Experience across roles
Radiologists, referrers, and operational staff each need different surfaces—but the underlying record, permissions model, and service behaviour should stay coherent. Consistency is where safe scaling begins.
Fragmented experiences are expensive: they create training debt, duplicate support tickets, and increase the odds that two people “see different truths” about the same patient. Holdco-style delivery is partly an argument for fewer seams between those experiences—without pretending one UI fits every role.
The practical test is whether a registrar, a referrer, and a service manager can each complete their task with confidence—and whether your audit trail can reconstruct what happened when something goes wrong at 21:30.

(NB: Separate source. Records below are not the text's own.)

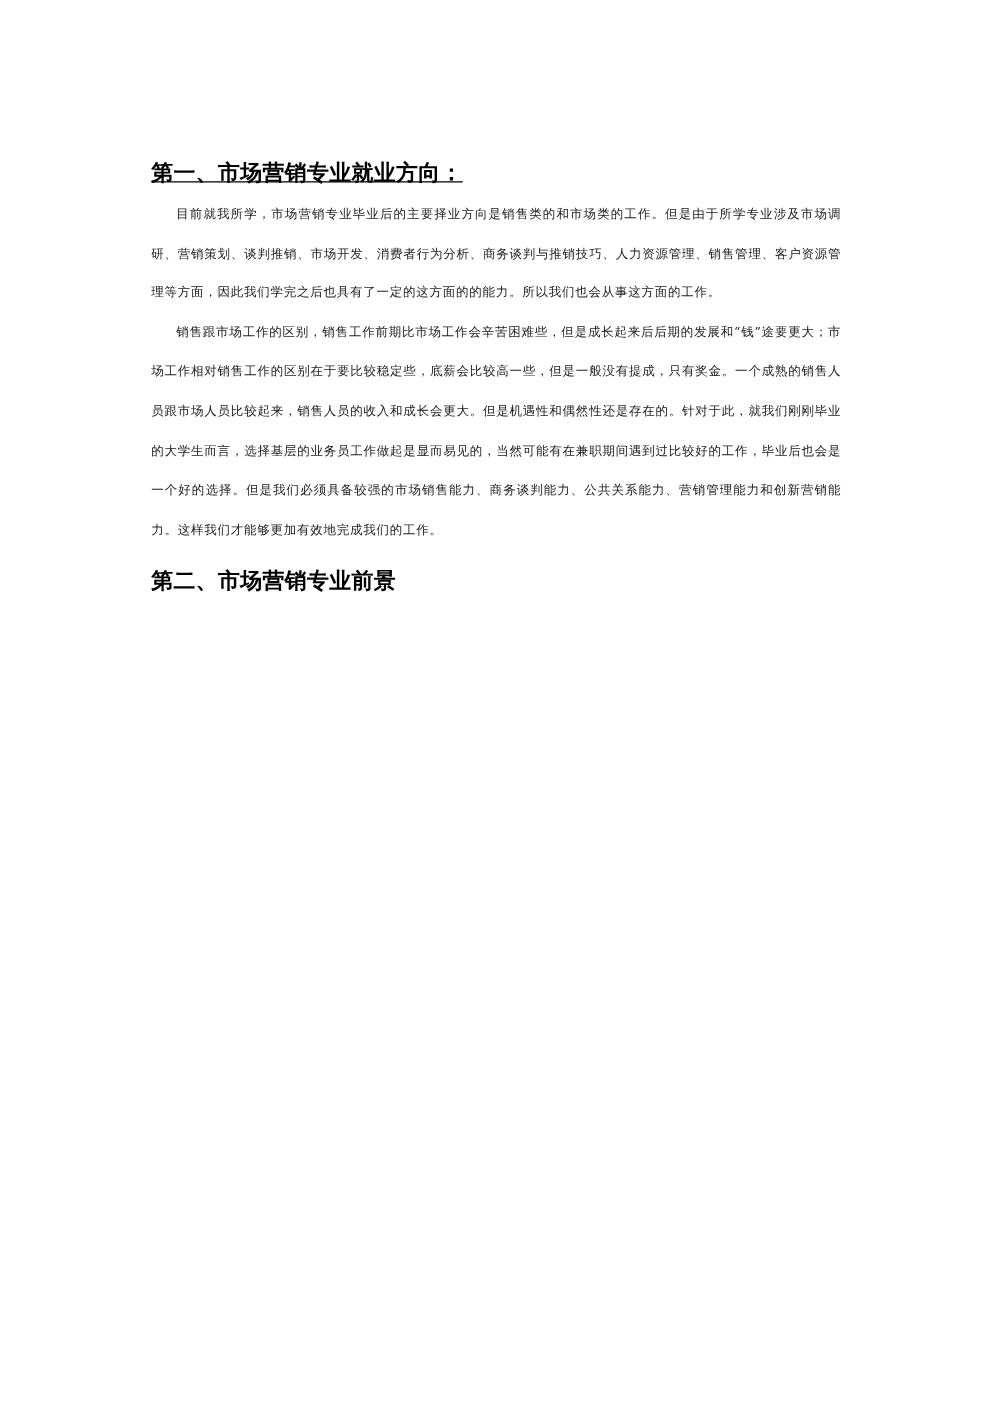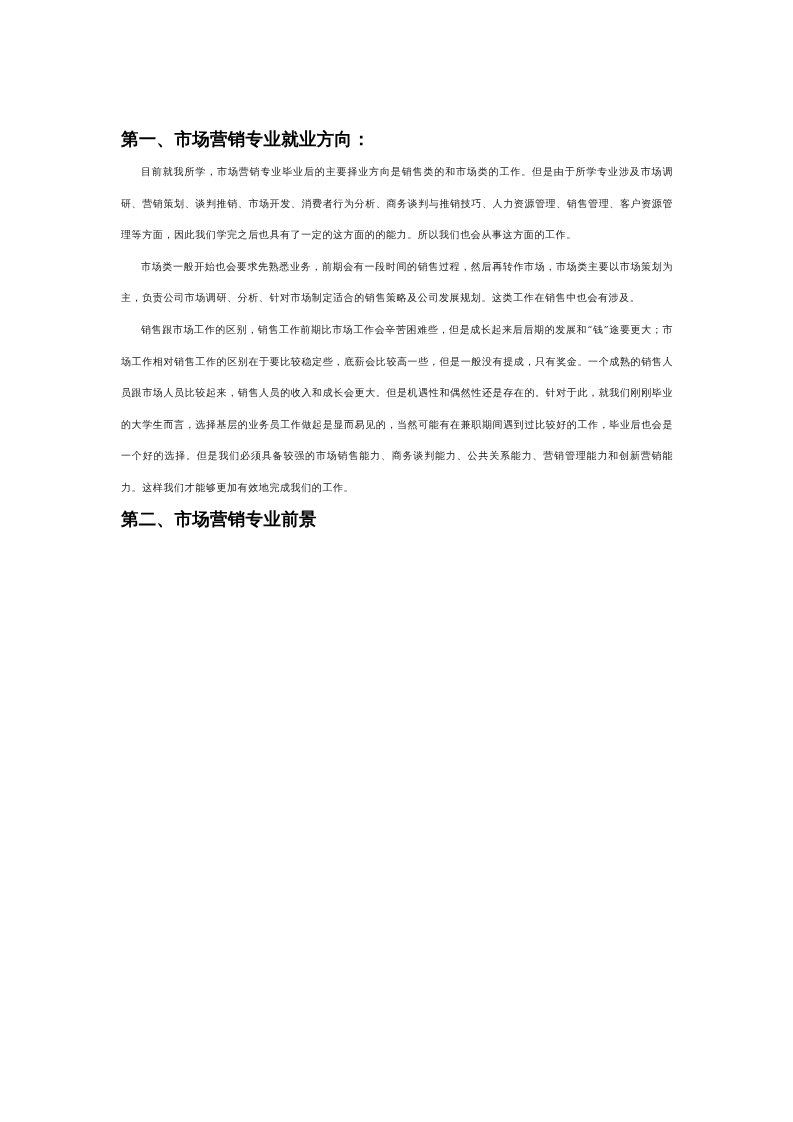--- a/index.html
+++ b/index.html
@@ -14,7 +14,7 @@
     font-family: "DejaVu Sans", "Liberation Sans", sans-serif;
     letter-spacing: 0.3px; color: #000;
   }
-  h2.h1 { margin-bottom: 2px; }
+  h2.h1 { margin-bottom: 2px; text-decoration: underline; }
   h2.h2 { margin-bottom: 4px; }
   p.para {
     margin: 0; font-size: 10px; line-height: 31.6px;

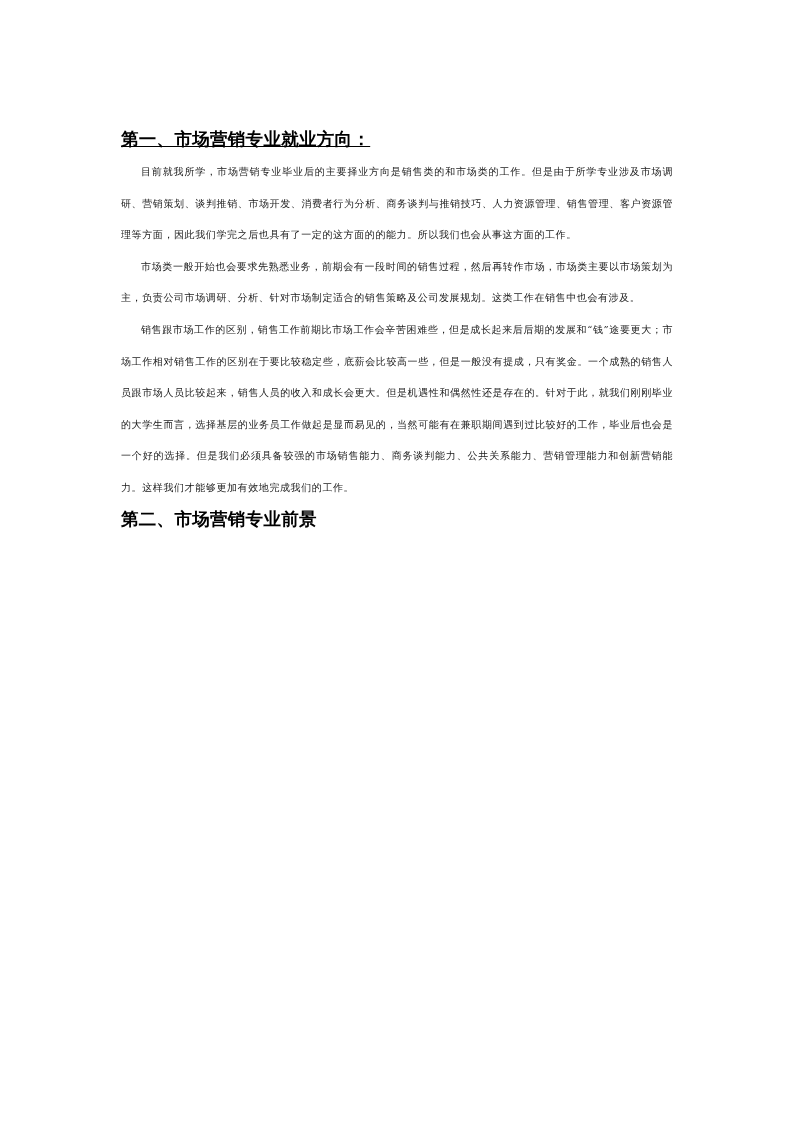--- a/index.html
+++ b/index.html
@@ -29,7 +29,6 @@
   <section>
     <h2 class="heading h1">第一、市场营销专业就业方向：</h2>
     <p class="para">目前就我所学，市场营销专业毕业后的主要择业方向是销售类的和市场类的工作。但是由于所学专业涉及市场调研、营销策划、谈判推销、市场开发、消费者行为分析、商务谈判与推销技巧、人力资源管理、销售管理、客户资源管理等方面，因此我们学完之后也具有了一定的这方面的的能力。所以我们也会从事这方面的工作。</p>
-    <p class="para">市场类一般开始也会要求先熟悉业务，前期会有一段时间的销售过程，然后再转作市场，市场类主要以市场策划为主，负责公司市场调研、分析、针对市场制定适合的销售策略及公司发展规划。这类工作在销售中也会有涉及。</p>
     <p class="para">销售跟市场工作的区别，销售工作前期比市场工作会辛苦困难些，但是成长起来后后期的发展和“钱”途要更大；市场工作相对销售工作的区别在于要比较稳定些，底薪会比较高一些，但是一般没有提成，只有奖金。一个成熟的销售人员跟市场人员比较起来，销售人员的收入和成长会更大。但是机遇性和偶然性还是存在的。针对于此，就我们刚刚毕业的大学生而言，选择基层的业务员工作做起是显而易见的，当然可能有在兼职期间遇到过比较好的工作，毕业后也会是一个好的选择。但是我们必须具备较强的市场销售能力、商务谈判能力、公共关系能力、营销管理能力和创新营销能力。这样我们才能够更加有效地完成我们的工作。</p>
   </section>
   <section>

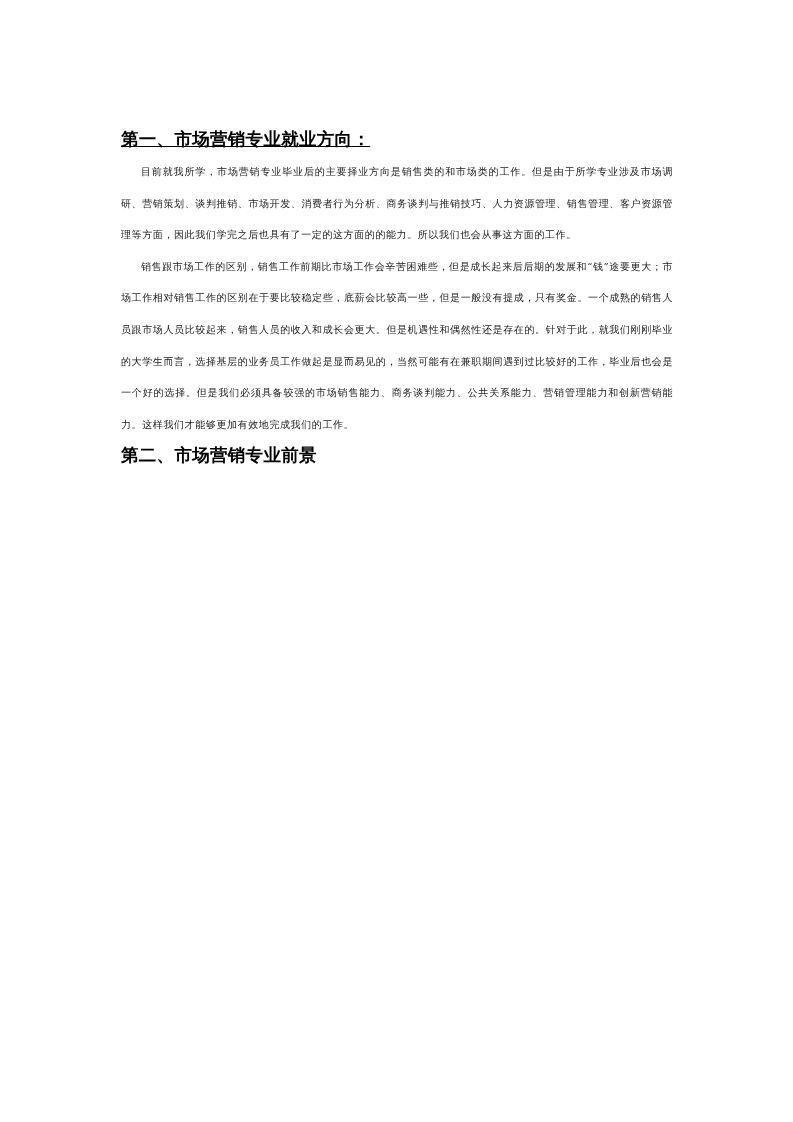--- a/index.html
+++ b/index.html
@@ -15,7 +15,7 @@
     letter-spacing: 0.3px; color: #000;
   }
   h2.h1 { margin-bottom: 2px; text-decoration: underline; }
-  h2.h2 { margin-bottom: 4px; }
+  h2.h2 { margin-top: 10px; margin-bottom: 4px; }
   p.para {
     margin: 0; font-size: 10px; line-height: 31.6px;
     text-indent: 2em; text-align: justify; text-align-last: left;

Radiology, referrers, and the “thin record” problem
Referrers increasingly consume imaging through portals and embedded EMR views. That convenience creates a thin-record risk: what they see may omit nuance available to diagnostic readers, or may lag behind the authoritative PACS state. Coherent platforms surface consistent identifiers, amendment behaviour, and addendum visibility—so downstream decisions do not rely on stale thumbnails or partial exports.

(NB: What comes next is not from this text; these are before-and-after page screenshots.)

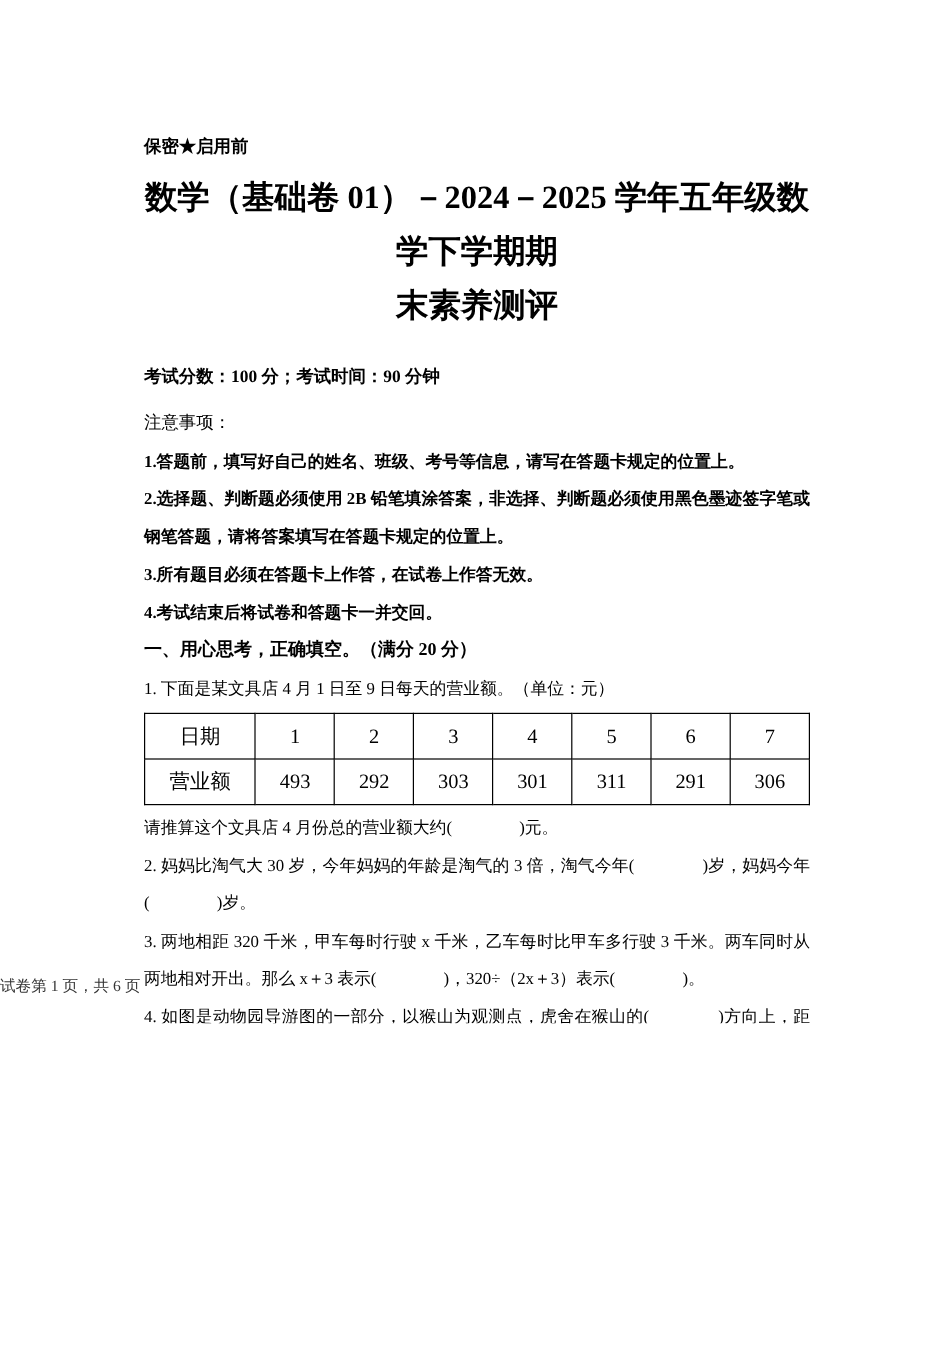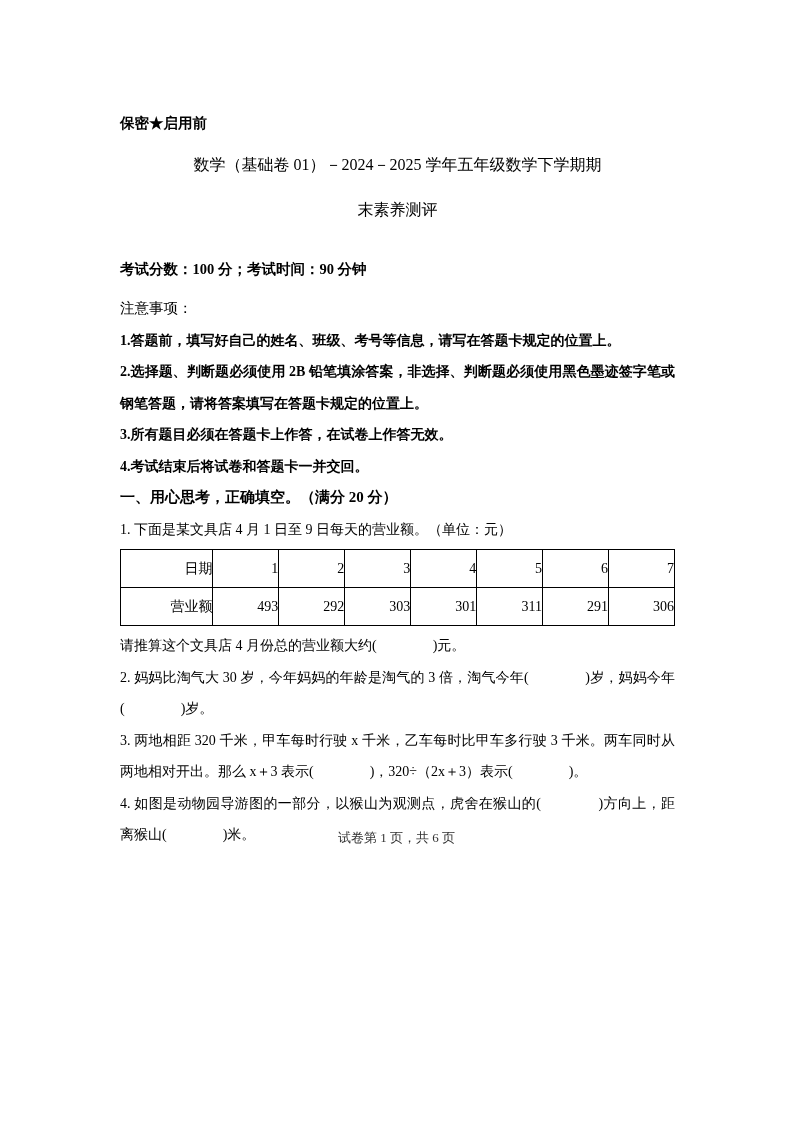--- a/index.html
+++ b/index.html
@@ -21,8 +21,8 @@
   }
   .title {
     margin:8px 0 0 0;
-    font-size:16px;
-    font-weight:normal;
+    font-size:27px;
+    font-weight:bold;
     text-align:center;
     line-height:45px;
   }

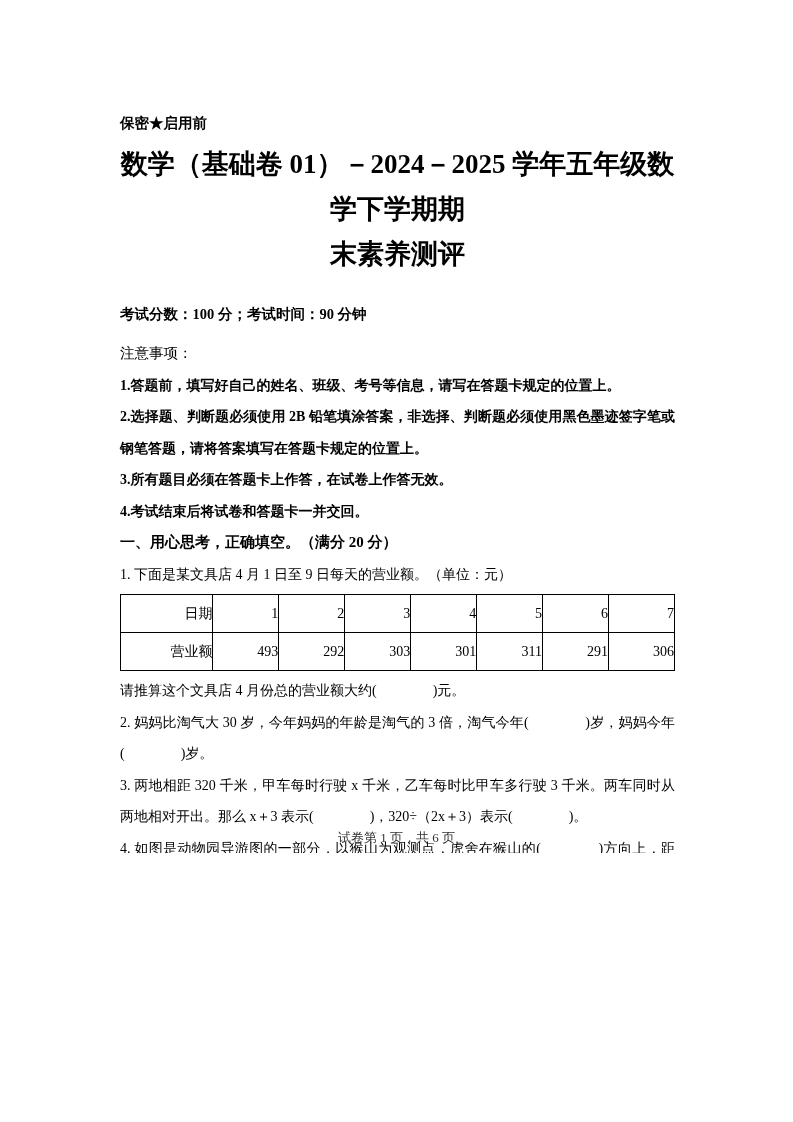--- a/index.html
+++ b/index.html
@@ -60,10 +60,10 @@
   }
   table.sales td {
     border:1px solid #000;
-    text-align:right;
+    text-align:center;
     vertical-align:middle;
     height:37px;
-    font-size:14px;
+    font-size:17px;
     padding:0;
   }
   table.sales td.label-col { width:16.5%; }

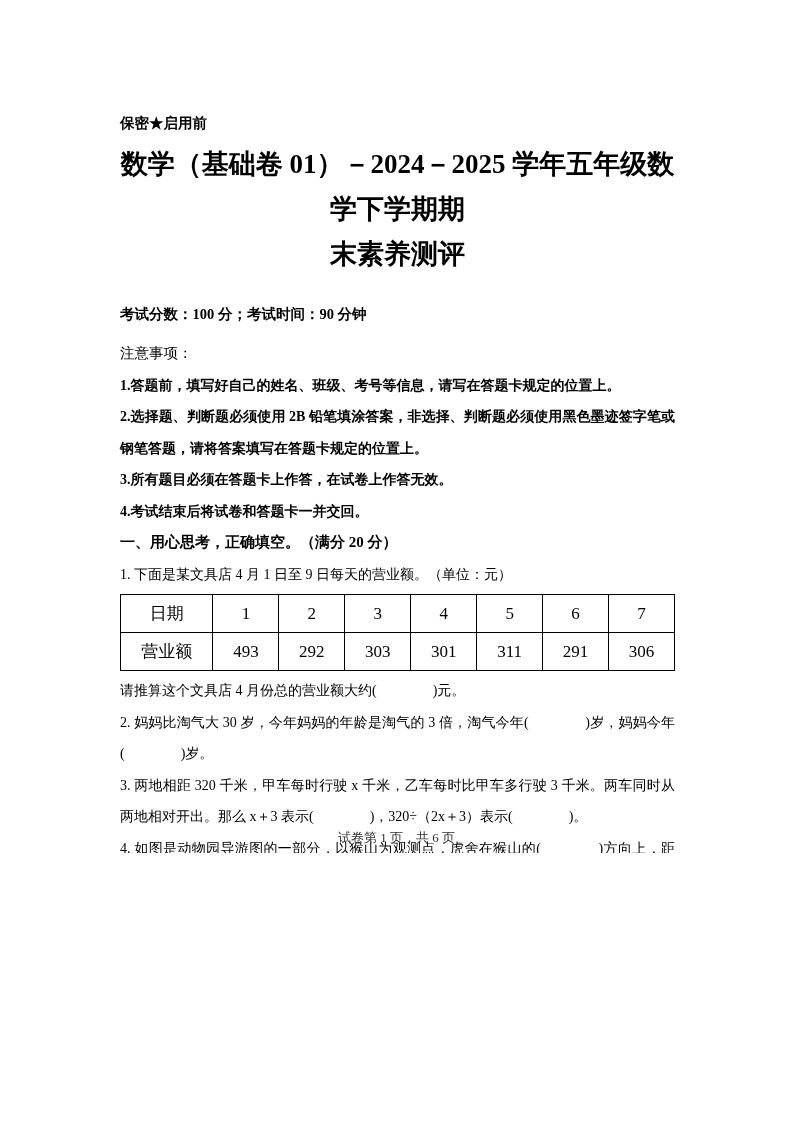--- a/index.html
+++ b/index.html
@@ -77,8 +77,8 @@
   .footer {
     position:absolute;
     left:0; right:0;
-    bottom:6px;
-    text-align:center;
+    bottom:22px;
+    text-align:left;
     font-size:13px;
     color:#333;
   }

For Australian mixed public–private referral patterns, entitlement rules can become complex quickly. Role design should anticipate locums, shared rooms, and cross-campus reads without turning every exception into a permanent privilege expansion.
Service managers and operational control rooms
Operations teams need telemetry that maps to interventions: which modality is the bottleneck, which integration feed is drifting, which site has template skew. Dashboards should not be vanity charts—they should drive stand-ups and capacity decisions with numbers that match what radiologists feel on the floor.
Trainees, educators, and governance
Teaching hospitals must balance learner access with patient privacy. That requires time-bounded elevation, attributable authorship, and clear policies for direct supervision versus independent reporting. Software should make the permitted path the easy path, rather than encouraging off-system workarounds that defeat audit.